Clustering coefficient

clustering = nx.clustering(g)
clustering_values = list(clustering.values())
plt.hist(clustering_values, bins=20, alpha=0.7)
plt.xlabel("Clustering Coefficient")
plt.ylabel("Frequency")
plt.title("Clustering Coefficient Distribution")
plt.grid(True)

# Show the histogram
plt.show()

Note that nx.clustering(g) provides the clustering for each node. So you can explore what is the clustering coefficient of specific nodes, for example:

node_id = '87'
cc_node = nx.clustering(g, node_id)
print(f"Clustering coefficient for Node {node_id}: {cc_node}")
Clustering coefficient for Node 87: 0.16666666666666666

Now we know the distribution of the clustering coefficient, let’s compute the average clustering coefficient:

average_cc = nx.average_clustering(g)
print(f"The average clustering coefficient of this network is {average_cc}")
The average clustering coefficient of this network is 0.1682917533972737

Lastly, let’s compute network density:

density = nx.density(g)
print(f"The density of this network is {density}")
The density of this network is 0.08551745571324977

Quick quizz:

  • What is the meaning of a high clustering coefficient?

  • What is the meaning of a low clustering coefficient?

  • How is the density of a network related to clustering coefficient?

  • How does the average clustering coefficient varies by each network model: random, BA, and WS?

  • What insights could you obtain about a network by only knowing that its average clustering coefficient is 0.46 and it has a 30% of random edges?

  • Lastly, describe what is the usefulness of the three network metrics for network analysis.

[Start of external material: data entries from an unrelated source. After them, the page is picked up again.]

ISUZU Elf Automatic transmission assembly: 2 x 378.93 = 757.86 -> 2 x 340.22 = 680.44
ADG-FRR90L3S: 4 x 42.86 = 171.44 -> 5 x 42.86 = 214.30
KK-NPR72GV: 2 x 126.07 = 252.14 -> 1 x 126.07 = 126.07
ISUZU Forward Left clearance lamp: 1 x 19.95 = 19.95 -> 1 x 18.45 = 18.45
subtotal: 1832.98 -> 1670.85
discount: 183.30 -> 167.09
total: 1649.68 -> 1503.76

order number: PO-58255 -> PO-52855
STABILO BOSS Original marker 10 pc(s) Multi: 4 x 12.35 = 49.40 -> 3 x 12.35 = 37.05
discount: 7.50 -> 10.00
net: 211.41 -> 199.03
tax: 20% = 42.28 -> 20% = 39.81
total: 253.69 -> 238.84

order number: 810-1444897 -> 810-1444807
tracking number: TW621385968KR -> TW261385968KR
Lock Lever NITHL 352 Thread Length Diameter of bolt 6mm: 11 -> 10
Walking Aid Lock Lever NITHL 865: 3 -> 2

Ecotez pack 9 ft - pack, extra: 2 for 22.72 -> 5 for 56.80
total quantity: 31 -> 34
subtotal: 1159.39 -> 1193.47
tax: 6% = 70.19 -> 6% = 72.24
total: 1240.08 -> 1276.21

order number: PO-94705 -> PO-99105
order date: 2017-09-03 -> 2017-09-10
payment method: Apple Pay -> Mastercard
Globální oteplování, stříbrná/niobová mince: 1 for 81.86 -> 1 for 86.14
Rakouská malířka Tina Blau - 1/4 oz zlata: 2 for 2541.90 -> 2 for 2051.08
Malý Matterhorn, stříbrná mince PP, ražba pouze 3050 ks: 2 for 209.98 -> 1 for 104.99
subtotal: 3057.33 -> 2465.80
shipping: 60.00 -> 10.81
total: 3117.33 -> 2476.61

Network properties of different networks

Erdos-Renyi random graph

num_nodes = 200
# Probability of edge creation (adjust and have fun learning!)
probability = 0.2
er = nx.erdos_renyi_graph(num_nodes, probability)
fig = plt.figure(figsize=(6,6))
nx.draw(er, node_size=40)

Watts-Strogatz small-world graph

num_nodes = 200
# Number of nearest neighbors to connect
k = 4
# Probability of rewiring each edge
p = 0.1
ws = nx.watts_strogatz_graph(num_nodes, k, p)
fig = plt.figure(figsize=(6,6))
nx.draw(ws, node_size=40)

Barabási-Albert graph

num_nodes = 200
# Number of edges to attach from a new node to existing nodes ~ Hubs!
m = 3
ab = nx.barabasi_albert_graph(num_nodes, m)
fig = plt.figure(figsize=(6,6))
nx.draw(ab, node_size=40)

Moving on:

  • Compute the network properties studied here for each of these networks.

  • Describe whether the three central metrics can be characteristic of each model.

  • Discuss the limitations of the metrics and what other metrics could be computed to understand the network and nodes’ relationships in more detail.